All tables in sqlserver will be memory resident if there is available ram. But it happens dynamically, or is non-deterministic if you like. I assume the in memory feature allows you to force a table into ram and force it to stay there.
> All tables in sqlserver will be memory resident if there is available ram.
Right, but Hekaton introduces the option of never requiring your tables to hit the disk if you don't want them to. Think data warehouse staging tables, web session state, or data marts that are easily recreated from source data.
For sure, and a common strategy when you have large amounts of RAM is to pre-emptively prime the cache by doing unnecessary selects of all of the principal data and index sets.
However the issue I'm talking about is primarily churn -- the writing to disk that is often the weak link in larger data systems.
Many completely banal queries generate potentially enormous loads on the tempdb, without the user ever knowing otherwise. And if you're using temporary working tables for large-scale processes (this is common in financial data where based upon the requested data you need to build up from the base data, climbing the mountain until you yield the final rendered resultset. In between there may be hundreds of GBs of churn to tempdb).

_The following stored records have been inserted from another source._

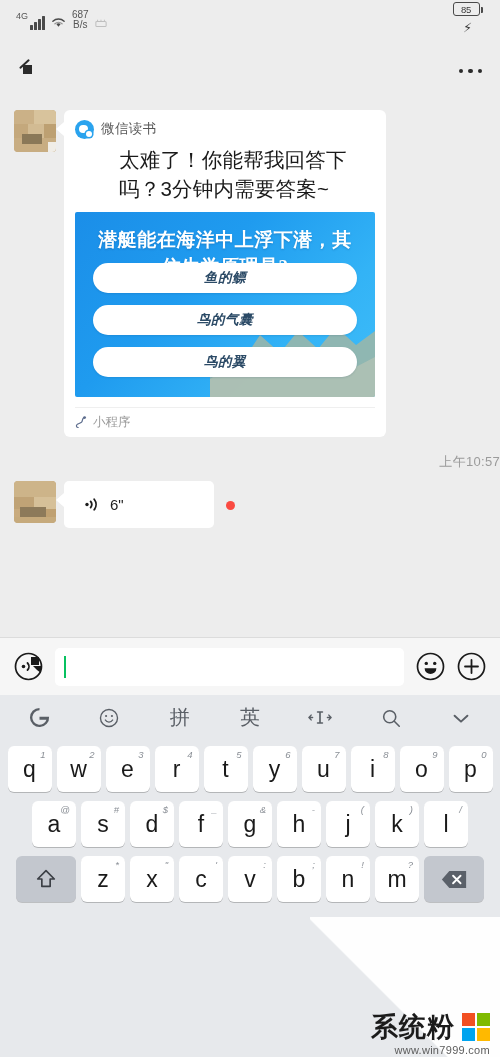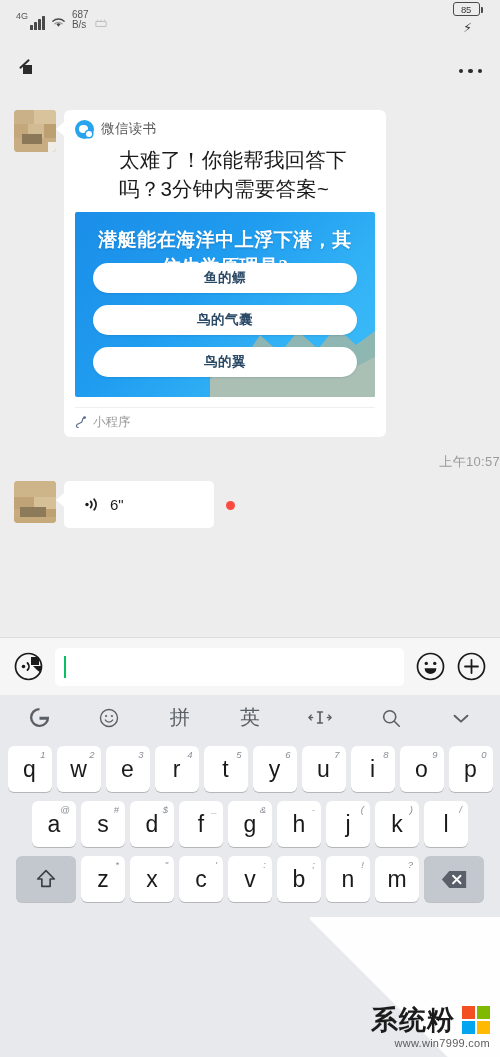--- a/index.html
+++ b/index.html
@@ -24,21 +24,21 @@
   .sb-right{ display:flex; align-items:center; gap:5px;flex-direction:column; }
   .net-type{ font-size:9px; line-height:9px; margin-bottom:9px; margin-right:-3px; color:#555; }
   .bars{ display:flex; align-items:flex-end; gap:1.5px; height:15px; }
   .bars i{ width:2.6px; background:#4a4a4a; display:block; border-radius:.5px; }
   .bars i:nth-child(1){height:5px}
   .bars i:nth-child(2){height:8px}
   .bars i:nth-child(3){height:11px}
   .bars i:nth-child(4){height:14px}
   .wifi{ width:17px; height:14px; position:relative; margin-bottom:1px;}
   .wifi svg{ display:block; }
-  .speed{ font-size:10px; line-height:10px; color:#555; text-align:left; margin-bottom:0px;}
+  .speed{ font-size:10px; line-height:10px; color:#555; text-align:center; margin-bottom:0px;}
   .speed b{ display:block; font-weight:400; }
   .alarmish{ width:14px;height:12px;margin-bottom:2px;opacity:.55; }
   .eye{ width:19px;height:14px; }
   .battery{
     width:27px;height:14px;border:1.4px solid #4a4a4a;border-radius:3px;
     display:flex;align-items:center;justify-content:center;
     font-size:9.5px; color:#3a3a3a; position:relative; letter-spacing:-.2px;
   }
   .battery:after{
     content:""; position:absolute; right:-4px; top:4px;
@@ -124,20 +124,21 @@
     padding:0 14px; text-shadow:0 1px 2px rgba(0,60,120,.28);
     letter-spacing:.5px;
   }
   .opts{ position:absolute; left:18px; right:18px; bottom:20px; }
   .opt{
     height:30px; background:#fff; border-radius:16px;
     display:flex; align-items:center; justify-content:center;
     font-size:13.5px; color:#2b4a66; font-weight:600;
     margin-top:12px; box-shadow:0 1px 2px rgba(0,40,80,.12);
     letter-spacing:.5px;
+    font-style:italic;
   }
   .mp-foot{
     border-top:1px solid #efefef; margin-top:10px;
     height:30px; display:flex; align-items:center; gap:6px;
     font-size:12.5px; color:#9a9a9a;
   }
   .mp-foot-icon{ width:12px;height:13px; }
 
   .timestamp{
     text-align:right; font-size:13px; color:#9b9b9b;
@@ -204,21 +205,21 @@
   .key.space .rdot{ position:absolute; right:16px; bottom:12px; font-size:15px; color:#6b7077;}
   .key.smiley{ width:58px; font-size:19px; color:#4d5257; }
   .key.enter{ width:58px; background:#3e7fe0; }
 
   
   .watermark{
     position:absolute; right:0; bottom:0; width:190px; height:140px;
     pointer-events:none;
     background:linear-gradient(225deg, rgba(255,255,255,.97) 0 58%, rgba(255,255,255,0) 58.6%);
   }
-  .wm-inner{ position:absolute; right:10px; bottom:8px; text-align:right;margin-top:37px; }
+  .wm-inner{ position:absolute; right:10px; bottom:1px; text-align:right;margin-top:37px; }
   .wm-logo{ display:inline-grid; grid-template-columns:13px 13px; grid-gap:2px; vertical-align:middle; }
   .wm-logo i{ display:block; width:13px;height:13px; }
   .wm-text{ font-size:27px; font-weight:bold; color:#1b1b1b; letter-spacing:1px; line-height:1;}
   .wm-url{ font-size:11px; color:#5c5c5c; margin-top:3px; letter-spacing:.3px;}
   .wm-row{ display:flex; align-items:center; gap:7px; justify-content:flex-end;}
 </style>
 </head>
 <body>
 
 <div class="statusbar">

And then there's just generally ephemeral data that never, ever needs to live through a server restart, and that you never want fighting for the probably very limited IO.
That's what ISVs and Enterprises are being told to do and that's exactly what they've done, at least the ones who couldn't see Microsoft's business angle. Now many are left to choose to either accept Microsoft's ever-increasing licensing costs or a high cost to switch.
I agree with @BrentOzar, time to find other options.